Recorded data:
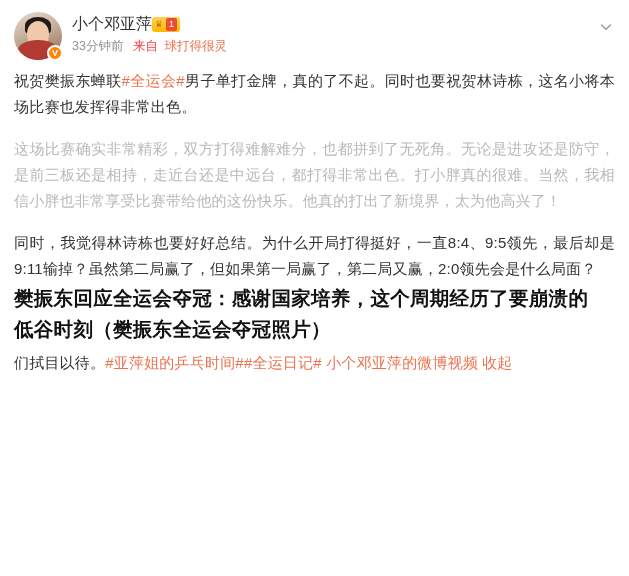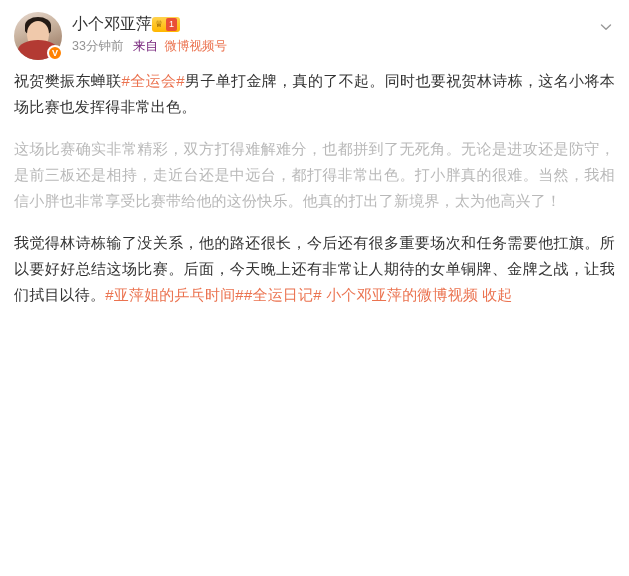--- a/index.html
+++ b/index.html
@@ -134,7 +134,7 @@
     line-height: 17px;
   }
   .meta-src {
-    color: #701a75;
+    color: #ef4444;
   }
   .meta-link {
     color: #eb7350;

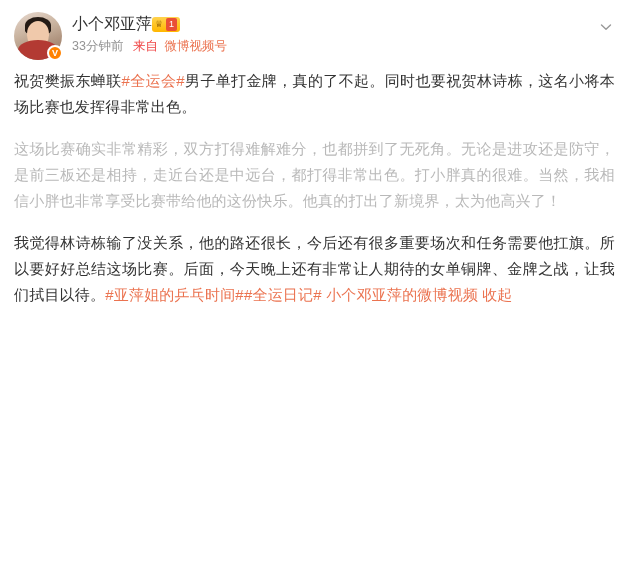--- a/index.html
+++ b/index.html
@@ -219,7 +219,7 @@
       <div class="meta-row">
         <span>33分钟前</span>
         <span class="meta-src" style="margin-left:6px;">来自</span>
-        <span class="meta-link">微博视频号</span>
+        <span class="meta-link">球打得很灵</span>
       </div>
     </div>
 

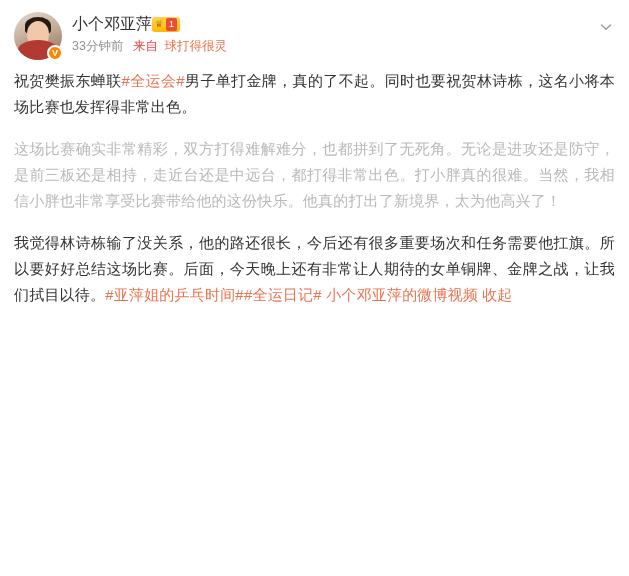--- a/index.html
+++ b/index.html
@@ -241,6 +241,9 @@
       <span>这场比赛确实非常精彩，双方打得难解难分，也都拼到了无死角。无论是进攻还是防守，是前三板还是相持，走近台还是中远台，都打得非常出色。打小胖真的很难。当然，我相信小胖也非常享受比赛带给他的这份快乐。他真的打出了新境界，太为他高兴了！</span>
     </p>
 
+    <p>
+      <span>同时，我觉得林诗栋也要好好总结。为什么开局打得挺好，一直8:4、9:5领先，最后却是9:11输掉？虽然第二局赢了，但如果第一局赢了，第二局又赢，2:0领先会是什么局面？</span>
+    </p>
 
     <p>
       <span>我觉得林诗栋输了没关系，他的路还很长，今后还有很多重要场次和任务需要他扛旗。所以要好好总结这场比赛。后面，今天晚上还有非常让人期待的女单铜牌、金牌之战，让我们拭目以待。</span><span class="topic">#亚萍姐的乒乓时间#</span><span class="topic">#全运日记#</span><span class="topic"> 小个邓亚萍的微博视频</span><span class="fold">收起</span>

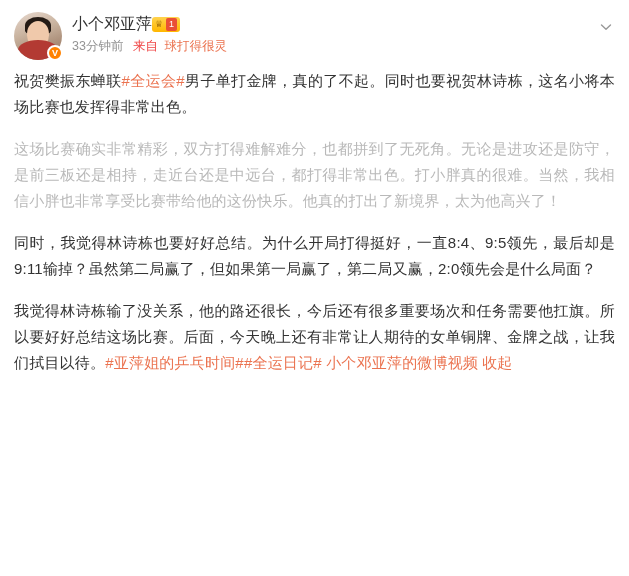--- a/index.html
+++ b/index.html
@@ -251,6 +251,10 @@
 
   </div>
 
+  <div class="overlay-title">
+    <span class="line">樊振东回应全运会夺冠：感谢国家培养，这个周期经历了要崩溃的</span>
+    <span class="line">低谷时刻（樊振东全运会夺冠照片）</span>
+  </div>
 
 </div>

■ WORK ITEM ■
Write out exactly, and only, the lines from the line holding "color: #eb7350;" through the end of the data, inclusive, without any pictures.

■ RESULT ■
     color: #eb7350;

--- a/index.html
+++ b/index.html
@@ -219,7 +219,7 @@
       <div class="meta-row">
         <span>33分钟前</span>
         <span class="meta-src" style="margin-left:6px;">来自</span>
-        <span class="meta-link">微博视频号</span>
+        <span class="meta-link">球打得很灵</span>
       </div>
     </div>
 

--- a/index.html
+++ b/index.html
@@ -241,6 +241,9 @@
       <span>这场比赛确实非常精彩，双方打得难解难分，也都拼到了无死角。无论是进攻还是防守，是前三板还是相持，走近台还是中远台，都打得非常出色。打小胖真的很难。当然，我相信小胖也非常享受比赛带给他的这份快乐。他真的打出了新境界，太为他高兴了！</span>
     </p>
 
+    <p>
+      <span>同时，我觉得林诗栋也要好好总结。为什么开局打得挺好，一直8:4、9:5领先，最后却是9:11输掉？虽然第二局赢了，但如果第一局赢了，第二局又赢，2:0领先会是什么局面？</span>
+    </p>
 
     <p>
       <span>我觉得林诗栋输了没关系，他的路还很长，今后还有很多重要场次和任务需要他扛旗。所以要好好总结这场比赛。后面，今天晚上还有非常让人期待的女单铜牌、金牌之战，让我们拭目以待。</span><span class="topic">#亚萍姐的乒乓时间#</span><span class="topic">#全运日记#</span><span class="topic"> 小个邓亚萍的微博视频</span><span class="fold">收起</span>

--- a/index.html
+++ b/index.html
@@ -251,6 +251,10 @@
 
   </div>
 
+  <div class="overlay-title">
+    <span class="line">樊振东回应全运会夺冠：感谢国家培养，这个周期经历了要崩溃的</span>
+    <span class="line">低谷时刻（樊振东全运会夺冠照片）</span>
+  </div>
 
 </div>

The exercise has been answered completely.